Zygourakis and a team of colleagues tracked 58 neurosurgeries at UCSF and tallied the unused supplies that were discarded. In 26 surgeries, all the blood clotting materials weren’t used, for a total of $3,749. In 16, an expensive tissue adhesive wasn’t used at a cost of $3,495. Screws were wasted on three cases, totaling $3,144. The items marked as wasted were not billed to patients, and were donated whenever possible, she said.

But the study’s findings, published in Journal of Neurosurgery in 2016, were eye-opening: The public hospital wasted an estimated $968 per neurosurgery case, which amounted to about $2.9 million over the course of a year.
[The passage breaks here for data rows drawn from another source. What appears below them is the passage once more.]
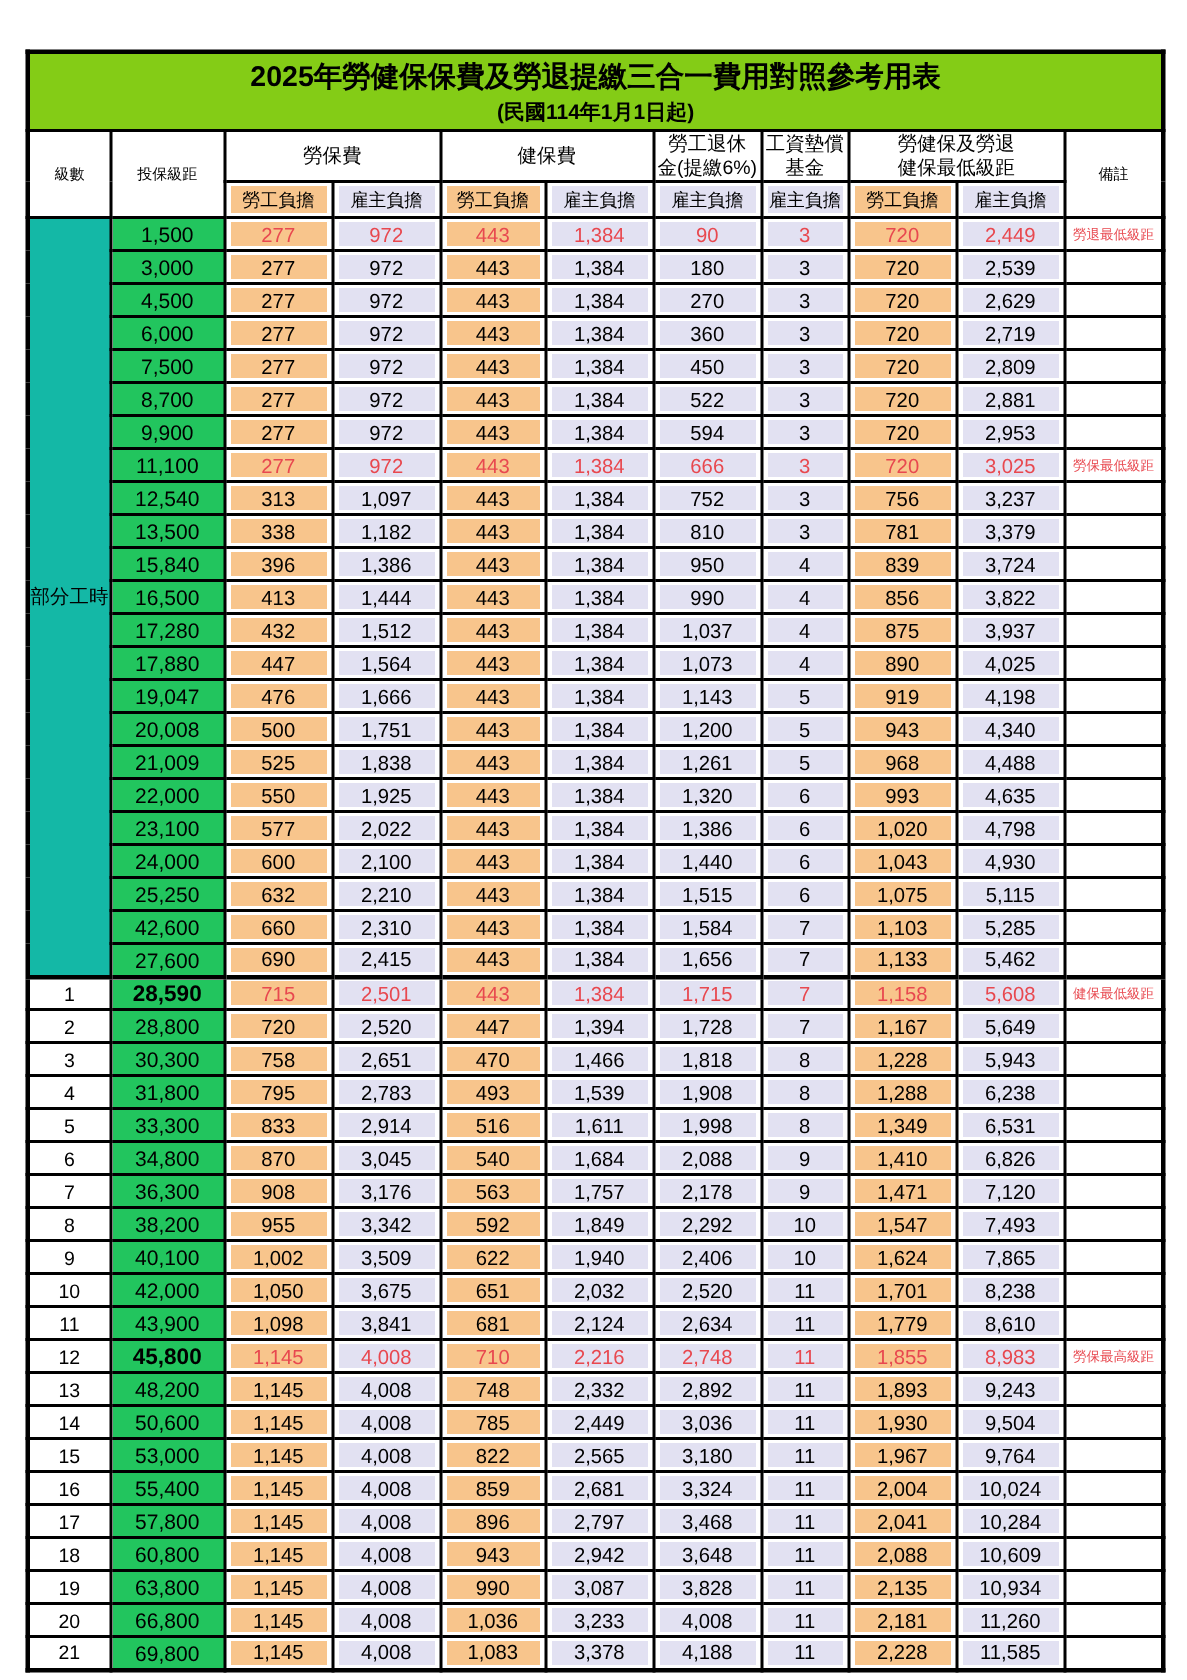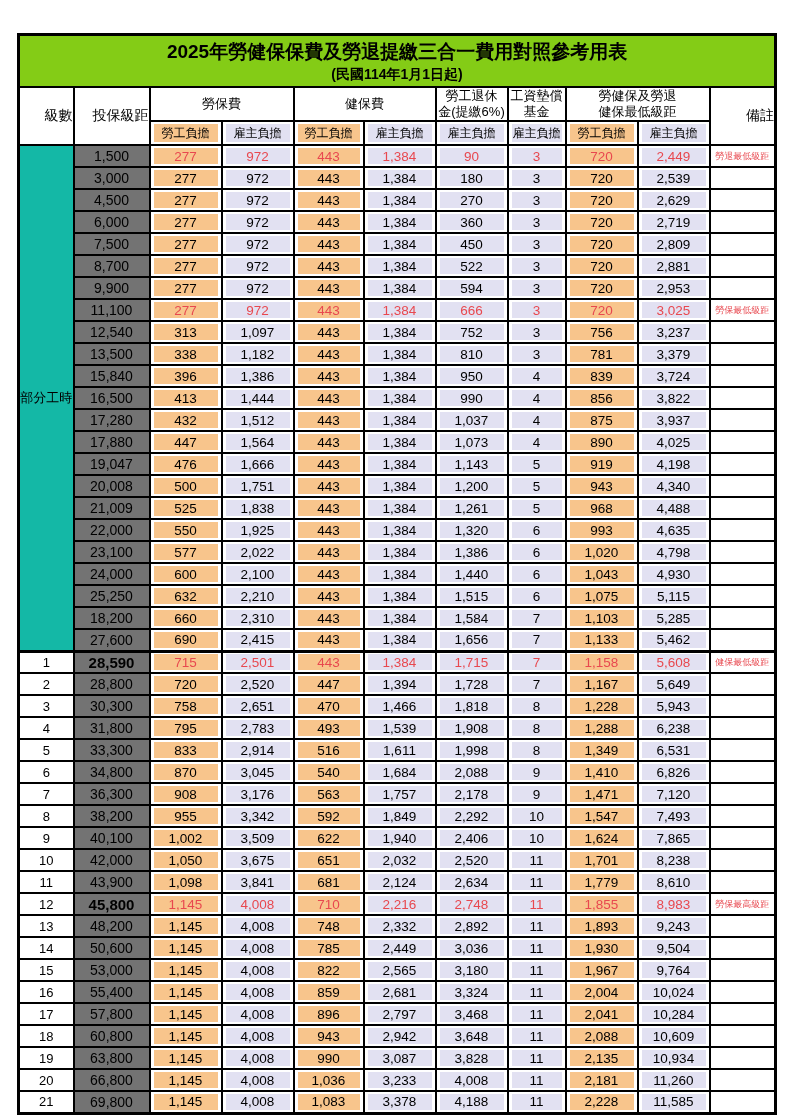--- a/index.html
+++ b/index.html
@@ -9,31 +9,31 @@
   }
   .sheet{position:absolute;left:17px;top:33px;}
   table{border-collapse:collapse;table-layout:fixed;width:757px;border:3px solid #000;}
   td{border:2px solid #000;text-align:center;vertical-align:middle;padding:0;
      overflow:hidden;white-space:nowrap;}
   
   .title-cell{height:50px;background:#84cc16;}
   .title-main{font-size:19px;font-weight:bold;line-height:26px;}
   .title-sub{font-size:14px;font-weight:bold;line-height:18px;}
   
-  .h-main{height:50px;font-size:14px;background:#fff;text-align:right;}
+  .h-main{height:50px;font-size:10px;background:#fff;}
   .h-group{height:32px;font-size:13px;line-height:16px;background:#fff;}
   .h-sub{height:18px;font-size:12px;}
   
   .fill-o{background:#f8c58c;background-clip:content-box;padding:2px 3px;}
   .fill-l{background:#e2e1f2;background-clip:content-box;padding:2px 3px;}
   
   tbody tr{height:22px;}
   .level{font-size:13px;background:#fff;}
   .level-group{font-size:13px;background:#14b8a6;vertical-align:middle;}
-  .bracket{font-size:14px;background:#737373;margin-left:16px;}
+  .bracket{font-size:14px;background:#22c55e;margin-left:16px;}
   .bracket.bold{font-weight:bold;font-size:15px;}
   .val{font-size:13.5px;}
   .remark{font-size:9px;background:#fff;text-align:center;}
   .red-row .val, .red-row .remark{color:#e8484f;}
   .thick-top td{border-top:3px solid #000;}
 </style>
 </head>
 <body>
 
 <div class="sheet">
@@ -336,21 +336,21 @@
           <td class="val fill-l">2,210</td>
           <td class="val fill-o">443</td>
           <td class="val fill-l">1,384</td>
           <td class="val fill-l">1,515</td>
           <td class="val fill-l">6</td>
           <td class="val fill-o">1,075</td>
           <td class="val fill-l">5,115</td>
           <td class="remark"></td>
         </tr>
         <tr>
-          <td class="bracket">18,200</td>
+          <td class="bracket">42,600</td>
           <td class="val fill-o">660</td>
           <td class="val fill-l">2,310</td>
           <td class="val fill-o">443</td>
           <td class="val fill-l">1,384</td>
           <td class="val fill-l">1,584</td>
           <td class="val fill-l">7</td>
           <td class="val fill-o">1,103</td>
           <td class="val fill-l">5,285</td>
           <td class="remark"></td>
         </tr>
UCSF reviewed all the preference cards for each surgeon, which specify how the operating room should be set up before each operation. The hospital now makes sure the set-up doesn’t include supplies that aren’t actually needed, preventing a significant amount of the waste.

In a separate study in the December edition of JAMA Surgery, Zygourakis and her colleagues showed each UCSF surgeon his or her direct costs per procedure in comparison to other surgeons in the institution. Most doctors were unaware of operating-room costs. Then they gave them an incentive: Their departments would get a bonus if they reduced costs by at least 5 percent.